O telefone permanecia gritando.
Camila acordou, ofegante. Ela estava em sua cama, em seu quarto, em sua casa. Suando e tremendo. Ao mesmo tempo, aliviada por aquilo ter sido apenas um pesadelo, um terrível pesadelo. O barulho do telefone, porém, era real. O aparelho de sua casa estava tocando. Ela se levantou de sua cama, caminhou em direção da sala e atendeu.
− Alô?
− Camila, pelo amor de Deus, onde você estava? Estou ligando pela milésima vez!
− Ah, oi, Nanda. Eu estava... dormindo. Mas o que foi, aconteceu alguma coisa?
− Sim, aconteceu!− afirmou sua esposa, com voz de temor.− O Roberto esteve aqui e descobriu tudo! Tudo sobre Beatriz! E está indo aí pra casa!
− Ele o que?− surpreendeu-se.
− Eu falei, Camila! Eu falei que isso era errado! Falei que isso ia dar merda! Ele está indo aí, ameaçou até mesmo chamar a polícia!
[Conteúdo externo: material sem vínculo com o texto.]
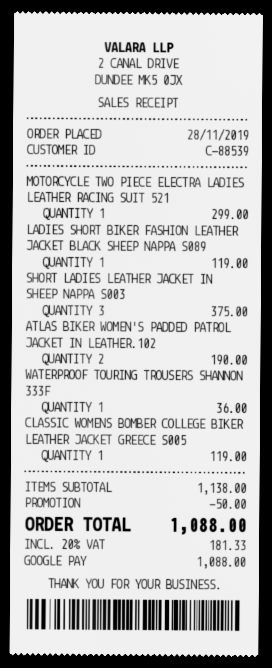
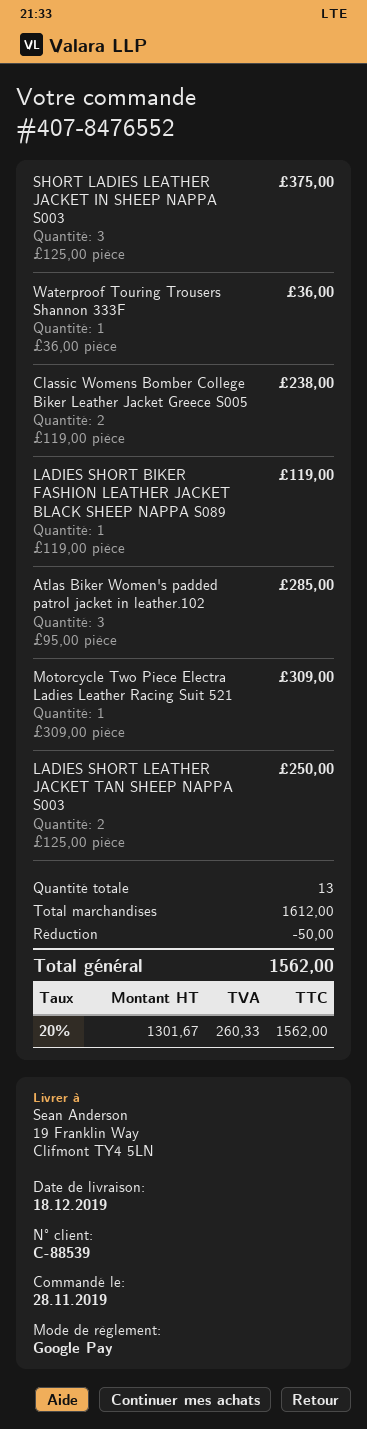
MOTORCYCLE TWO PIECE ELECTRA LADIES LEATHER RACING SUIT 521: 1 for 299.00 -> 1 for 309.00
ATLAS BIKER WOMEN'S PADDED PATROL JACKET IN LEATHER.102: 2 for 190.00 -> 3 for 285.00
CLASSIC WOMENS BOMBER COLLEGE BIKER LEATHER JACKET GREECE S005: 1 for 119.00 -> 2 for 238.00
LADIES SHORT LEATHER JACKET TAN SHEEP NAPPA S003: none -> 2 for 250.00
subtotal: 1138.00 -> 1612.00
tax: 20% = 181.33 -> 20% = 260.33
total: 1088.00 -> 1562.00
A campainha da casa tocou.
− Não se preocupe, meu amor. Tudo isso foi ideia minha. Você não tem nada a ver com isso. Deixe que eu resolvo esse problema com meu cunhado, ok?
− Como não vou me preocupar? − questionou Fernanda. − Ele é um desequilibrado! Estou com medo por você.
O barulho de alguém batendo freneticamente na porta pôde ser ouvido por Camila.
− Eu sei, mas consigo me defender. E sei também que minha consciência tem a certeza de que fiz o correto. Preciso desligar agora. Nossa visita acaba de chegar.
− Pelo amor de Deus, tenha cuidado!− pediu Fernanda.−Eu lhe amo!
− Também lhe amo!
O telefone foi colocado no gancho. Roberto já podia ser ouvido gritando pelo nome de Camila, enquanto tocava a campainha e batia na porta da residência de forma sucessiva.
A irmã de Laura caminhou rumo ao visitante e abriu uma fresta de sua porta.
− Camila!− falou Roberto, transtornado.− Nós precisamos conversar agora mesmo! E conversaremos por bem ou por mal, está me ouvindo?
Ela destrancou a porta de sua residência e abriu.
− Não precisa ser por mal, Roberto.− Ela aparentava tranquilidade.− Entre. Você é meu convidado.
Os cunhados se fitaram. Muita coisa seria esclarecida naquele momento, para ambos os lados. A verdade, enfim, estava prestes a ser revelada.